> [Task brief] Find the line containing "border: solid #7a7a7a;" in the material below; copy that line and all following lines exactly.

> [Task input]
.....

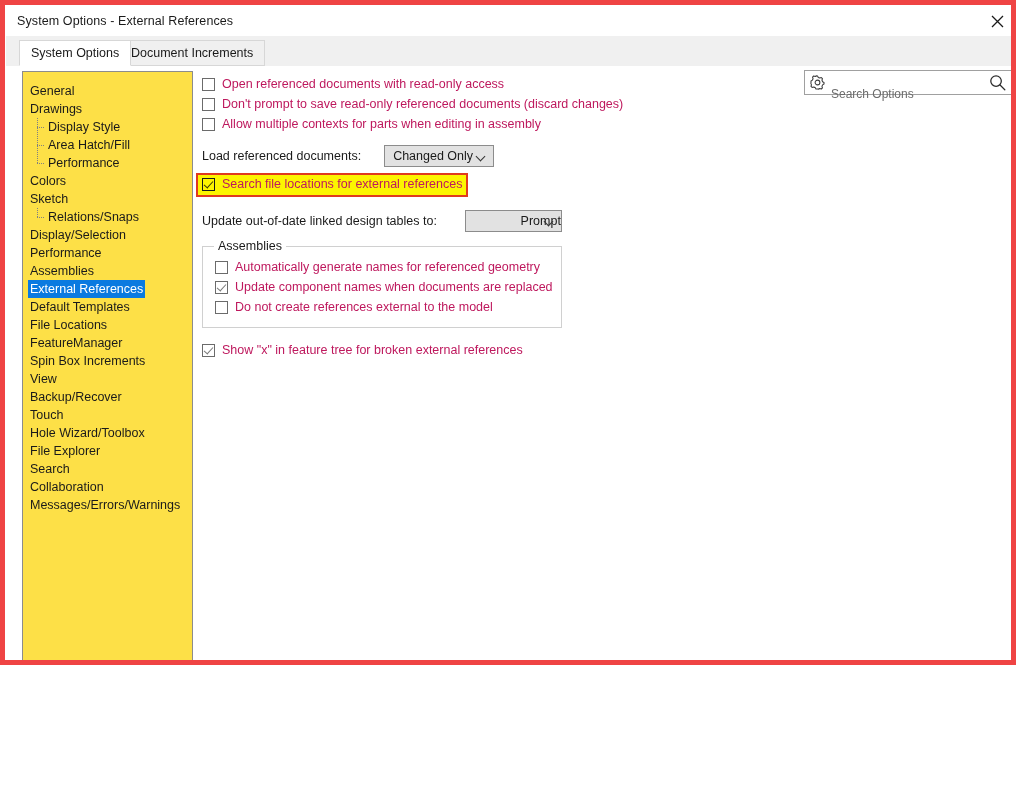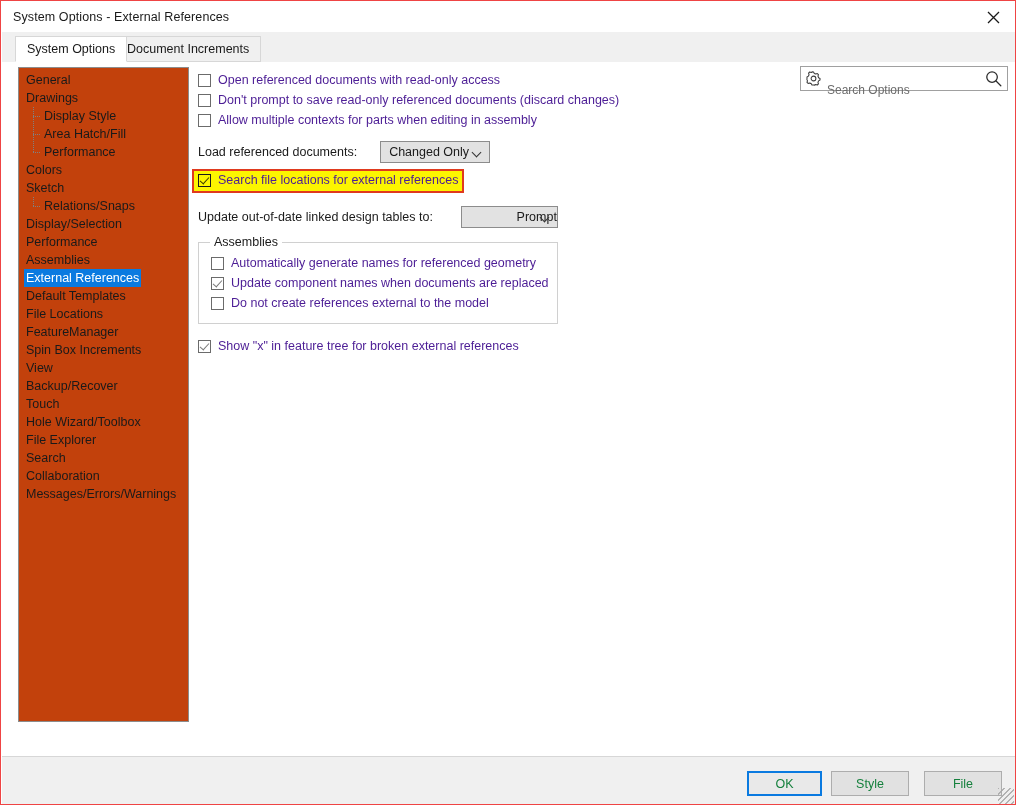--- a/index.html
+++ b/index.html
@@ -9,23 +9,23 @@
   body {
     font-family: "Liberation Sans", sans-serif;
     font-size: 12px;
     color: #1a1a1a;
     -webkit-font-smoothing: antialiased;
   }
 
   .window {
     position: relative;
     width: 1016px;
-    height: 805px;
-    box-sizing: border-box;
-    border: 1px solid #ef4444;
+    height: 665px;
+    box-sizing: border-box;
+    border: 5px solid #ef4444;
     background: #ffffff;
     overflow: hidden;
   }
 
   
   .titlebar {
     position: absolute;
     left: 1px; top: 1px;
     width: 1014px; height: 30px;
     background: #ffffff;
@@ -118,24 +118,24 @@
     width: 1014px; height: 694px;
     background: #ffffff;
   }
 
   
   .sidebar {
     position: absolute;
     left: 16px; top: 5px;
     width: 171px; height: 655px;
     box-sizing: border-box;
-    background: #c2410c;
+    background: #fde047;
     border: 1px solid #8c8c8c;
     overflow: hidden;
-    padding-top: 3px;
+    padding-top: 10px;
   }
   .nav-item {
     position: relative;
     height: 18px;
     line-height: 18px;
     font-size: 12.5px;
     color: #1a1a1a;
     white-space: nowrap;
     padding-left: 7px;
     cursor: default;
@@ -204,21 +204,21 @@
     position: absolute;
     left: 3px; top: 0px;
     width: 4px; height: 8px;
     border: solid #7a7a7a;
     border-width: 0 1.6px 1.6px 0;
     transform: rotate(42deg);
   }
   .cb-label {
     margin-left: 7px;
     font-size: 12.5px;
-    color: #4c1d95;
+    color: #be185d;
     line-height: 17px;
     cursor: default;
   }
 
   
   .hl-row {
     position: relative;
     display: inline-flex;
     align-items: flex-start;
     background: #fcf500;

.....

> [The answer]
     border: solid #7a7a7a;
     border-width: 0 1.6px 1.6px 0;
     transform: rotate(42deg);
   }
   .cb-label {
     margin-left: 7px;
     font-size: 12.5px;
-    color: #4c1d95;
+    color: #be185d;
     line-height: 17px;
     cursor: default;
   }
 
   
   .hl-row {
     position: relative;
     display: inline-flex;
     align-items: flex-start;
     background: #fcf500;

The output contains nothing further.